William Sloan Cormack (24 November 1898 – 30 November 1973) was a British college leader and political activist.

Born in the Maryhill area of Glasgow, Cormack left school when he was fourteen years old and completed an apprenticeship as an engineer. In his spare time, he studied at night school, and thereby was able to enter the Royal Technical College, and finally the University of Glasgow, receiving a degree in mechanical engineering in 1921.

Cormack was a pacifist, following his parents, and joined the Glasgow Study Circle which they had set up. He opposed World War I, and in 1918 served time at Wormwood Scrubs as a conscientious objector, but agreed to undertake work at Dartmoor Prison, and was released in 1919, joining the Independent Labour Party.

After completing his degree and apprenticeship, Cormack worked as an engineering draughtsman, then trained as a teacher at Jordanhill College. He found work at Newport Technical College, then as a schoolteacher. He also stood for the Labour Party in Aberdeen and Kincardine East at the 1924 United Kingdom general election, and in Glasgow Hillhead at the 1929 United Kingdom general election, but was easily defeated on both occasions.

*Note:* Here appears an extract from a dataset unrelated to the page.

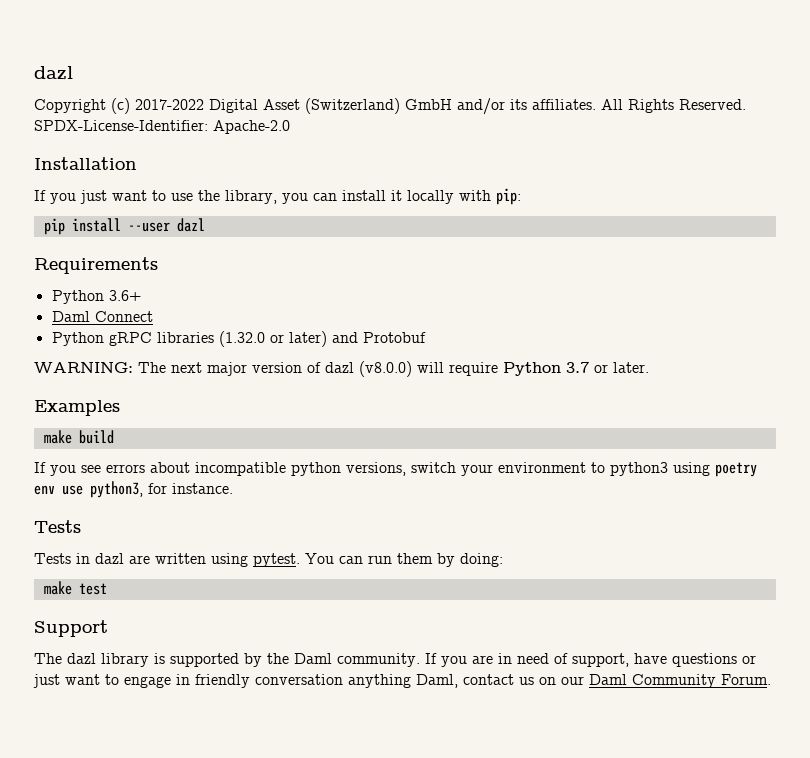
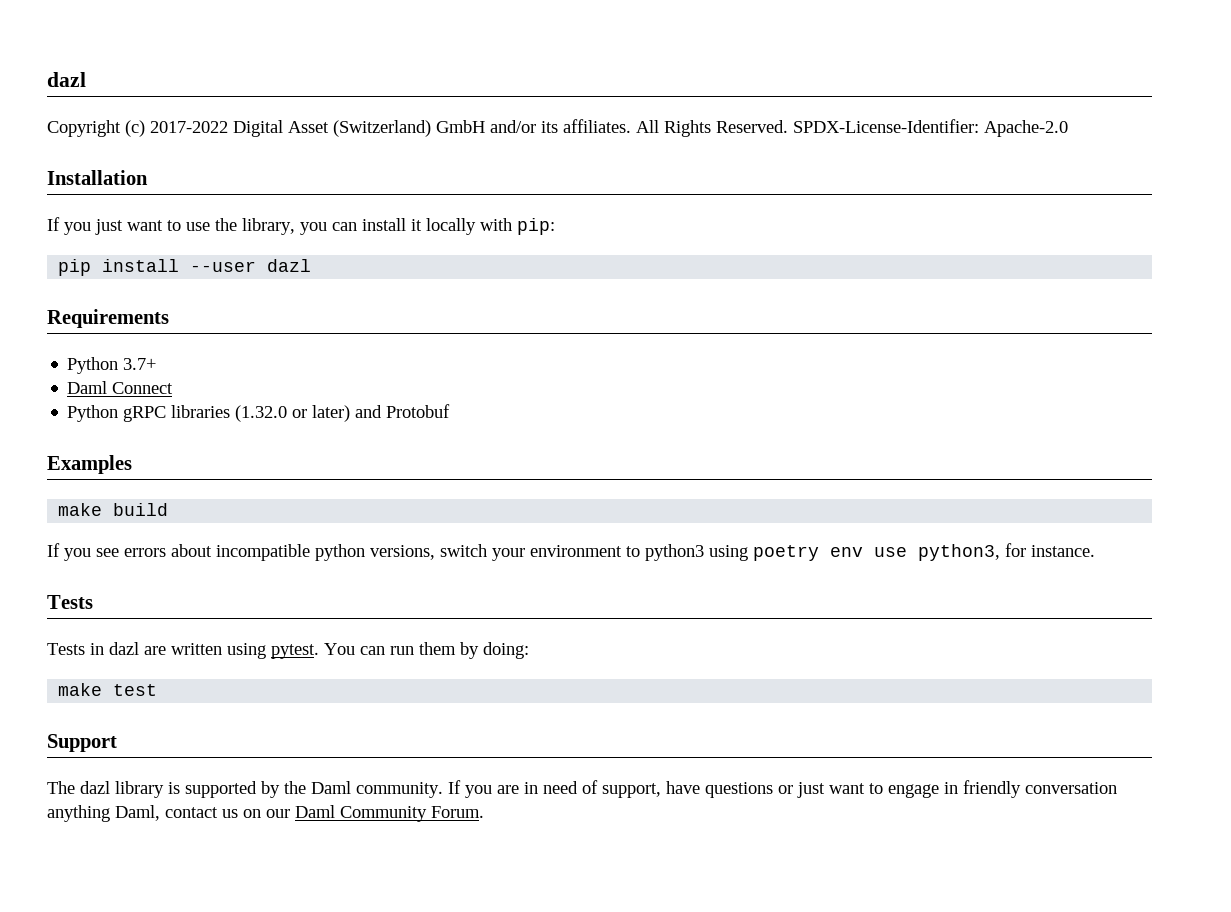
[108,290,141,301] 3.6+ -> [123,358,157,370] 3.7+
[34,361,649,377] // WARNING: The next major version of dazl (v8.0.0) will require Python 3.7 or later. -> (451, 411) none

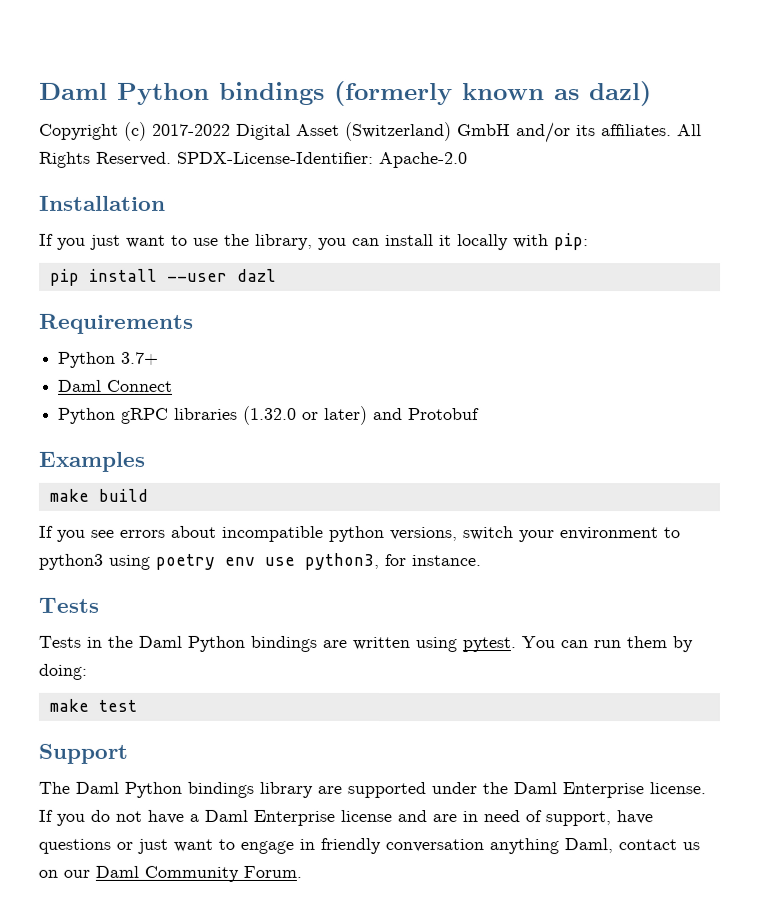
[47,72,86,87] dazl -> [39,80,652,107] Daml Python bindings (formerly known as dazl)
[109,642,139,655] dazl -> [107,635,317,652] the Daml Python bindings
[80,780,492,798] dazl library is supported by the Daml community. If you -> [75,781,706,799] [38,809,427,826] Daml Python bindings library are supported under the Daml Enterprise license. If you do not have a Daml Enterprise license and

In 1930, Cormack received a doctorate from the University of Glasgow, his thesis entitled "An Economic History of Shipbuilding and Engineering, with special reference to the West of Scotland". He worked for the Workers' Educational Association for the next few years, then in 1935 became the principal of the new Stow College of Engineering. He held the post until 1964, by which time the college had grown to 9,000 students. He was also active in the Educational Institute of Scotland (EIS), and in 1945 was made a Fellow of the EIS.

Cormack retired to Edinburgh in 1964, joining the Fabian Society and campaigning against the Common Market. He died suddenly in 1973.